The message shapes are produced by the no_std aurora-firmware-contracts crate on the device and parsed by MQTTEdgeConsumer (aurorasoc/events/mqtt_consumer.py) on the backend. Both sides treat this contract as the single source of truth.

Transport

  • Broker: Mosquitto, mutual TLS (TLS 1.3), client certificate per device.
  • The backend subscribes as a single consumer, supervised by run_cps_mqtt_consumer (aurorasoc/tools/cps/mqtt_bridge.py), which reconnects with backoff and shuts down cleanly with the API.
  • Ingest is opt-in.
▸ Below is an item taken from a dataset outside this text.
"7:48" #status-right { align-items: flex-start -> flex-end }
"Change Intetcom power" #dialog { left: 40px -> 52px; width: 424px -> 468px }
It runs only when MQTT_ENABLED=true (settings.mqtt.enabled); broker host, port, and certificate paths come from the other MQTT_* settings.

Topics

TopicDirectionPurpose
aurora/sensors/<device_id>/statusdevice to backendHeartbeat plus firmware identity
aurora/sensors/<device_id>/telemetrydevice to backendOne numeric reading
aurora/sensors/<device_id>/alertsdevice to backendDevice-raised alert
aurora/access/<device_id>/badge_eventdevice to backendRFID badge read
aurora/access/<device_id>/commandbackend to deviceLock verb (unlock, lock, lockdown, lockdown_clear, keepalive)
aurora/attestation/<device_id>/responsedevice to backendAttestation reply to a challenge
aurora/attestation/<device_id>/requestbackend to deviceAttestation challenge (nonce)
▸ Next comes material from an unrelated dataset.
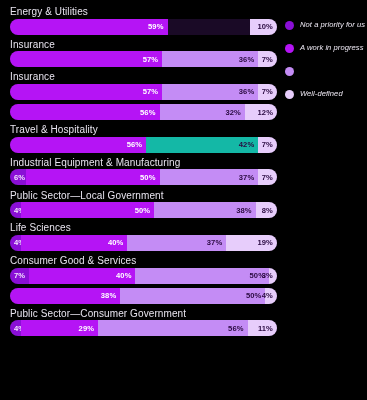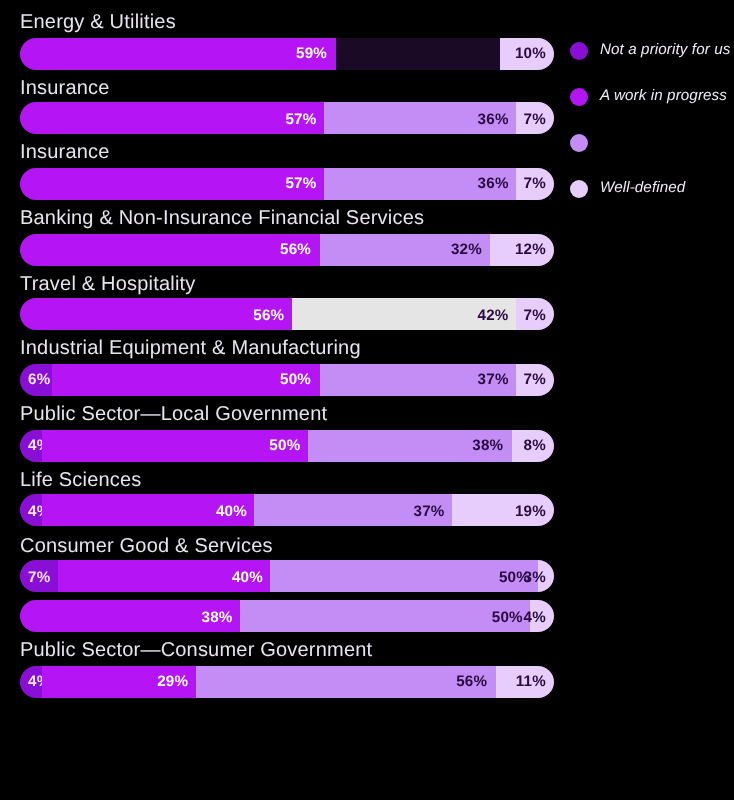"Banking & Non-Insurance Financial" div.row-label { html: <div>Banking &amp; Non-Insurance Financial Services</div> -> none }
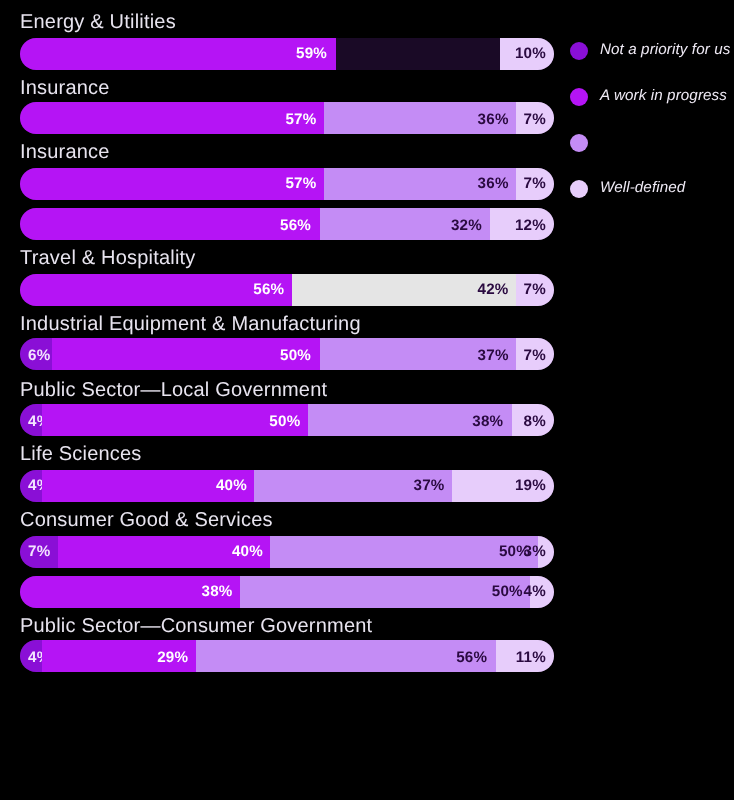"42%" div.seg { background: #e5e5e5 -> #14b8a6 }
<device_id> is validated against ^[A-Za-z0-9_-]{1,64}$; any other shape is rejected before processing.

Payloads

All payloads are compact JSON objects.

Status:

{"device_type":"environmental_presence","board_family":"esp32s3","firmware_stack":"rust_embassy","firmware_version":"0.1.0","device_id":"esp32s3-env-01"}

A node that performs measured boot adds a firmware_hash (SHA-256 of its flash image, lowercase hex), which the backend records as the trusted baseline (see ADR 052):

{"device_type":"access_control_node","board_family":"stm32f401","firmware_stack":"rust_embassy","firmware_version":"0.1.0","firmware_hash":"<64 hex>","device_id":"stm32f401-door-01"}

Telemetry:

{"device_id":"esp32s3-env-01","metric":"temperature_c","value":-4.25,"unit":"C"}

Alert:

{"device_id":"esp32s3-env-01","type":"sensor_unhealthy","severity":"critical","event_details":"AHT21B unhealthy: repeated sensor timeout"}

Badge event:

{"device_id":"stm32f401-door-03","uid":"0455AF21","event":"badge_read"}

Backend behaviour

  • status: an unknown device is auto-registered in cps_devices (so a booting node appears in GET /api/v1/cps/devices and the CPS console without manual registration); a known device has its last_seen refreshed. A device that reports a measured firmware_hash is marked trusted at that baseline (trust-on-first-use, ADR 052); a hash that later changes flips it to drift_detected and raises a tamper alert.
  • telemetry: the reading is range-checked against the per-metric thresholds in settings.mqtt.telemetry_thresholds; an out-of-range value raises a telemetry_anomaly CPS alert. Every reading is also written to the audit stream for time-series consumers.
  • alerts: forwarded verbatim to the CPS alert stream for the CPS Security agent.
  • badge_event: the reader is registered or refreshed, the UID is authorized against the access policy, and the read is written to the audit trail for physical-cyber correlation. On a grant the backend dispatches an unlock command on aurora/access/<device_id>/command, so the door node never opens on its own; the device is the actuator, the backend is the authority. A denial raises an access_denied CPS alert and the lock stays shut. Operator commands from the console use the same command topic.
  • attestation response: the reported firmware hash is compared to the expected hash and the certificate validity is checked. The result is stored in attestation_results and the device status is set to one of the attestation_status_enum members (verified, failed, expired); a failure raises a critical CPS alert and bumps the risk score.

Security notes

  • Device identity is pinned by the mTLS client certificate; the topic device_id is treated as an untrusted label and validated by pattern.
  • Attestation statuses are constrained to the database enum, so a malformed or hostile response cannot smuggle an unexpected status value through.
  • Routine badge reads go to the audit trail, not the alert stream, to keep alert volume meaningful; only denials and anomalies are alerts.